Crawford, ¿Cómo Tiene el Valor?
186: Capítulo 186: Sra.
Crawford, ¿Cómo Tiene el Valor?
Hayden Crawford estaba tomando una ducha fría cuando alguien tocó la puerta de cristal escarchado, toc toc toc.
Hayden hizo una pausa por un momento, luego extendió la mano para deslizar la puerta de cristal, revelando la silueta de una elegante joven en el exterior—.
Serena había llegado.
—¿Por qué estás despierta?
¿No puedes dormir?
—los ojos estrechos de Hayden estaban un poco rojos, su mirada intensamente fija en ella mientras preguntaba con voz ronca, directa y fervorosa.
Serena no sabía dónde mirar, su hermoso rostro ardiendo de calor.
Murmuró dos veces:
— Tú me despertaste, ¿cómo podría dormir?
Hayden extendió la mano y agarró su delgada muñeca, atrayéndola con un rápido movimiento.
Pellizcó cariñosamente su pequeña nariz—.
Una sinvergüenza que primero culpa a los demás.
¿Quién me mantuvo despierto toda la noche?
La camisa negra que Serena llevaba puesta rápidamente se mojó, su delicada espalda presionada contra la pared.
Ella miró su apuesto rostro cerca del suyo, luego cerró el puño y golpeó ligeramente su pecho.

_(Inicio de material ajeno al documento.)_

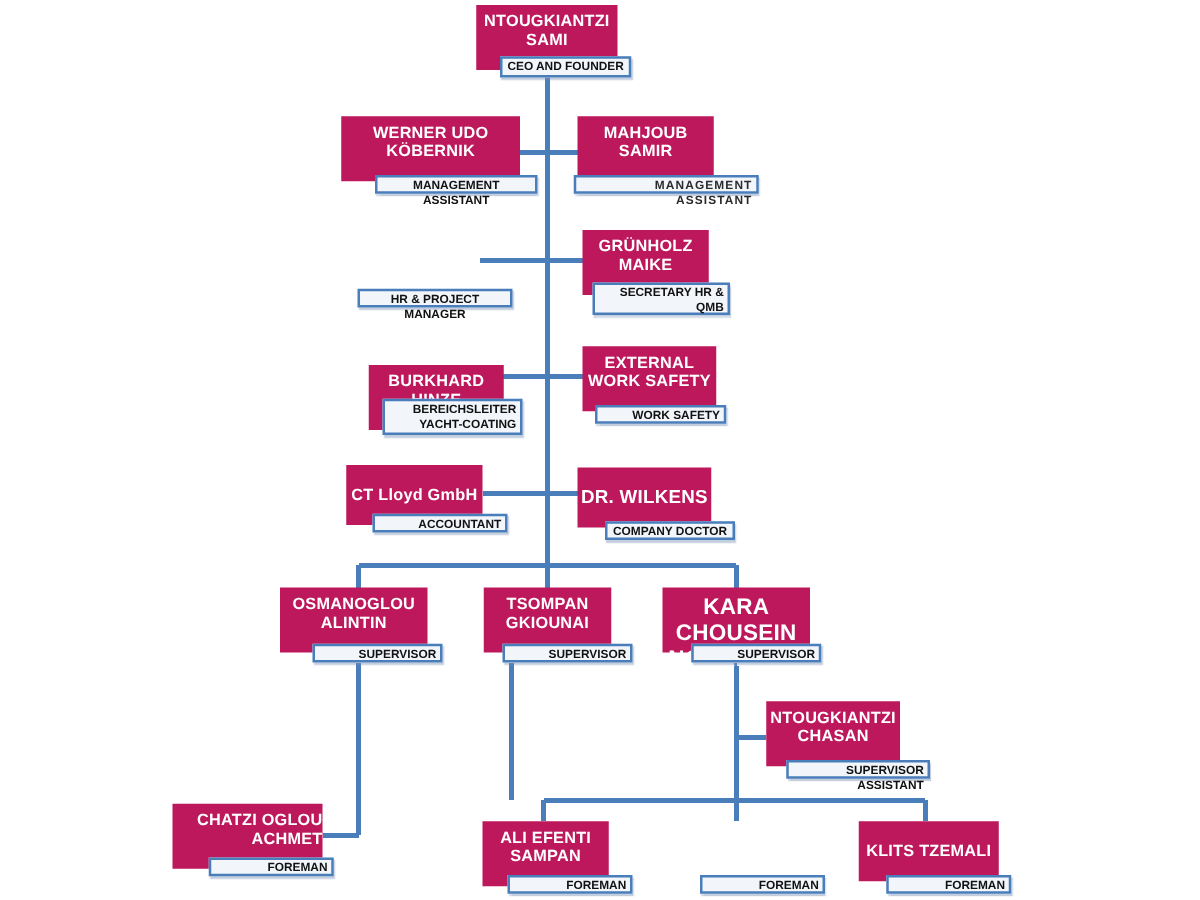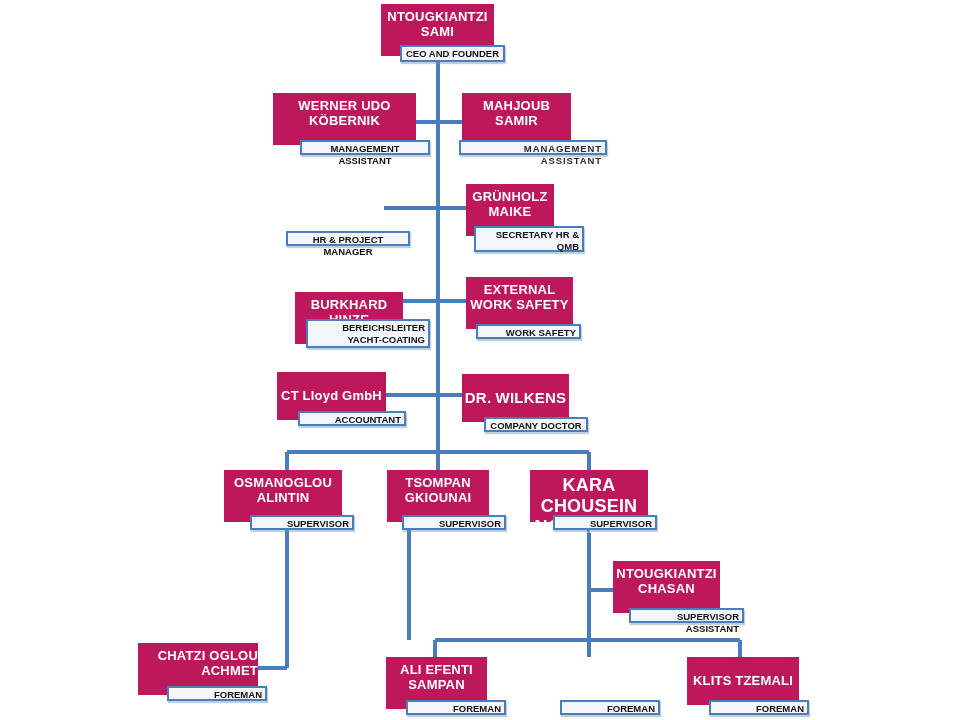--- a/index.html
+++ b/index.html
@@ -118,7 +118,7 @@
 
   <div class="tag center" style="left:286px; top:231px; width:124px; height:15px;">HR &amp; PROJECT MANAGER</div>
 
-  <div class="node" style="left:466px; top:184px; width:88px; height:52px; font-size:13px;">
+  <div class="node" style="left:466px; top:184px; width:101px; height:52px; font-size:13px;">
     <span class="nm">GRÜNHOLZ MAIKE</span>
   </div>
   <div class="tag" style="left:474px; top:226px; width:110px; height:26px;">SECRETARY HR &amp;

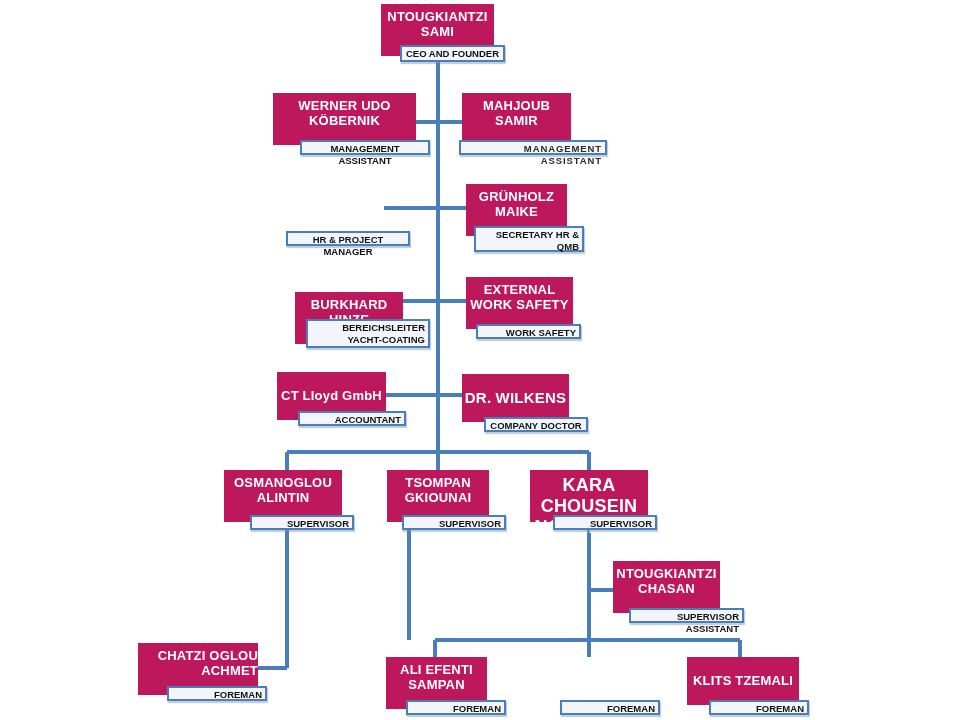--- a/index.html
+++ b/index.html
@@ -127,7 +127,7 @@
   <div class="node" style="left:295px; top:277px; width:108px; height:52px; font-size:13px;margin-top:15px;">
     <span class="nm">BURKHARD HINZE</span>
   </div>
-  <div class="tag" style="left:306px; top:319px; width:124px; height:29px;">BEREICHSLEITER
+  <div class="tag" style="left:306px; top:319px; width:112px; height:29px;">BEREICHSLEITER
 YACHT-COATING</div>
 
   <div class="node" style="left:466px; top:277px; width:107px; height:52px; font-size:13px;">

Los ojos de Hayden se oscurecieron, su gran mano acunó la parte posterior de su cabeza, y besó sus labios ya hinchados.
Las yemas de los dedos de Serena aterrizaron lentamente en su firme cintura, los músculos del hombre eran sólidos y poderosos, marcadamente diferentes del suave tacto de una mujer.
Ella extendió la mano y lo abrazó suavemente.
Hayden liberó sus labios.
Debido a la diferencia de altura, los labios de ella fácilmente aterrizaron en su prominente manzana de Adán.
En ese momento, Serena escuchó su innegable voz ronca en su oído:
— Serena, bésame.
…
A la mañana siguiente.
Cuando Serena abrió los ojos, ya eran las ocho en punto.
Se había despertado tarde.
La luz de la mañana ya se había filtrado a través de las capas de cortinas, dorando la habitación en un cálido tono dorado.
Serena extendió la mano para tocar el cálido abrazo que ya no estaba allí.
Hayden se había levantado.
¿Cuándo se había levantado?
Ambos se habían quedado dormidos a medianoche.
Estaba tan cansada que apenas podía abrir los ojos, pero él se había levantado para trabajar como de costumbre.
La diferencia de resistencia física entre hombres y mujeres es demasiado grande.
Serena se levantó de la cama, se paró junto a la ventana, respirando un poco de aire fresco matutino.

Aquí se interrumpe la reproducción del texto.